Подчеркну, что узнавание носит аффективный характер. Это и есть та точка выпадения из исторической линейности, тот выход из самих себя, когда прошлое имеет шанс соединиться с настоящим: приостановка языка, которая в то же время есть вспышка памяти — вспышка сродни фотографической. Мы вспоминаем то, чего никогда и не знали. И я настаиваю на том, что память эта коллективна или, вернее, вызывает эффекты коллективности. Память, о которой идет здесь речь, — не институт, существующий параллельно с другими (хотя такую трактовку, близкую к фукианской, ей и давали отдельные историки). Скорее, это проводник образов-фантазий и даже до известной степени фантазмов.

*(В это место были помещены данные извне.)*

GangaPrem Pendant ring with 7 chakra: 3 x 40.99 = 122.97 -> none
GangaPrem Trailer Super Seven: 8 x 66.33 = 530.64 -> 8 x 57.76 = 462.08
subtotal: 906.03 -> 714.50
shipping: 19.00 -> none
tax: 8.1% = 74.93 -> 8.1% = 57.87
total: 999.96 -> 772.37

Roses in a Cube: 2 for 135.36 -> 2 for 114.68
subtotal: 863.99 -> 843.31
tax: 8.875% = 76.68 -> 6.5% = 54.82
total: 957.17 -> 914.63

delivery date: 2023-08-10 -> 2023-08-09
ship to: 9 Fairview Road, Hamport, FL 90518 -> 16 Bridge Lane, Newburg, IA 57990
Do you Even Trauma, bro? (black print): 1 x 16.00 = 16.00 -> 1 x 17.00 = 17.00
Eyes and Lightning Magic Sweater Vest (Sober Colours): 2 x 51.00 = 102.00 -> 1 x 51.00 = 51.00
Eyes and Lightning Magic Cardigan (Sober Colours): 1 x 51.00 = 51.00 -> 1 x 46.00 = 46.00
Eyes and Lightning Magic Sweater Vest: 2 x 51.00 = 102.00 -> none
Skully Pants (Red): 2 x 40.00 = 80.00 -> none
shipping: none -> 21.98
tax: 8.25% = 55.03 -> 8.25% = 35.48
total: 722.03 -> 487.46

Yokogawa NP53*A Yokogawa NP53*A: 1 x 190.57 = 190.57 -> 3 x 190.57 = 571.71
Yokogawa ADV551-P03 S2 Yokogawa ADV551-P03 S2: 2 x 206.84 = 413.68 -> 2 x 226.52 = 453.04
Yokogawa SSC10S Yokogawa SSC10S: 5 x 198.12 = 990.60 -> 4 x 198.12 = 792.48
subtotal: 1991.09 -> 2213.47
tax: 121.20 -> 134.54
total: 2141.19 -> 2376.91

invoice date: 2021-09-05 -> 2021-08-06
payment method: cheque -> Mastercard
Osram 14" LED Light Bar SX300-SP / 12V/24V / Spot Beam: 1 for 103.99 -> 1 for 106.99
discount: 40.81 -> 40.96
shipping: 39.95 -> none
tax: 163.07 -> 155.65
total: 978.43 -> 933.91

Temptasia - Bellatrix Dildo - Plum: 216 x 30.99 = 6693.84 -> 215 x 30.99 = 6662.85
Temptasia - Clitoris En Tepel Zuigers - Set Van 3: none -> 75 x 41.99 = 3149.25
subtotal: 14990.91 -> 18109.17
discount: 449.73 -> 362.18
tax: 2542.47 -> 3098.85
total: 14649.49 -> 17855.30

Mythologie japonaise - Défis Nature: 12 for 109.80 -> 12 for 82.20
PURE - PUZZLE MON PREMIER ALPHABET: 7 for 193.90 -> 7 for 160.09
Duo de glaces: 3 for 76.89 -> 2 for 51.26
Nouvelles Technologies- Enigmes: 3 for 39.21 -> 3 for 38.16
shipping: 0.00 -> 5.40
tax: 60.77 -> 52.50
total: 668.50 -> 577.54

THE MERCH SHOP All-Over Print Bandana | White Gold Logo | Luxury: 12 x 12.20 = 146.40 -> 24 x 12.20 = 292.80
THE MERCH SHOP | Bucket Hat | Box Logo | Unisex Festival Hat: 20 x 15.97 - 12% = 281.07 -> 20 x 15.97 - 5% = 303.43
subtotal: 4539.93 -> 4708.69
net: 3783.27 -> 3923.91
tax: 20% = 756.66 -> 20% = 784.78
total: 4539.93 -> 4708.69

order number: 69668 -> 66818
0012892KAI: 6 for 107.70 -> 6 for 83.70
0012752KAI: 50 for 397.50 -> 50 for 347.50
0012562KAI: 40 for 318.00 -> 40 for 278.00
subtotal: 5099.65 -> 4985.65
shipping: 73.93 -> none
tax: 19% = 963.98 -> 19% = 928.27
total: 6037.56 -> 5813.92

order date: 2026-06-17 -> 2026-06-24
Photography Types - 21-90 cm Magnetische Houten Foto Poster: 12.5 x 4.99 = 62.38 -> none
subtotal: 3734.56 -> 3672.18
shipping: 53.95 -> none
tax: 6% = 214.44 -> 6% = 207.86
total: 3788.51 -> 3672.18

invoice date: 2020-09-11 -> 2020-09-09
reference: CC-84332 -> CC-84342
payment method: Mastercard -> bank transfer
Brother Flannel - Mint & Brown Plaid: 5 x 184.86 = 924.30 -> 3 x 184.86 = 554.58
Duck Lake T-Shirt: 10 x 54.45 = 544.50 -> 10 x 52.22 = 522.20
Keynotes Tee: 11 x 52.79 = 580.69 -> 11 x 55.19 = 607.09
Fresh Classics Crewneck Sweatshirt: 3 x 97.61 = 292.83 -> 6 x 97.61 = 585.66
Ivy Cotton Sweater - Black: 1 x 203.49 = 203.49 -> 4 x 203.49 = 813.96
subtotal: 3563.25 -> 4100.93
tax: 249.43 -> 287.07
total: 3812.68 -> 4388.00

И если доступ к прошлому мы имеем сегодня через столькие недостоверные изображения, то именно к ним, этим «картинкам», и прикрепляются наши смутные чувства и грезы, наши общие фантазии по поводу самого исторического. Вот почему видны не все образы прошлого и почему в тех из них, что выходят к поверхности зримого, записаны коллективные аффекты живущих сегодня людей.

Стало быть, образ и опыт, взаимно друг друга отталкивая, в то же время сходятся в неожиданной точке — там, где образ отсылает к до-образному, а опыт, напротив, стремится постичь себя в видимом. Собственно, это и есть момент рождения исторического образа, и такой образ будет не случайным, но обозначит беньяминовский «час прочитываемости», когда только и может состояться полнота интерпретации.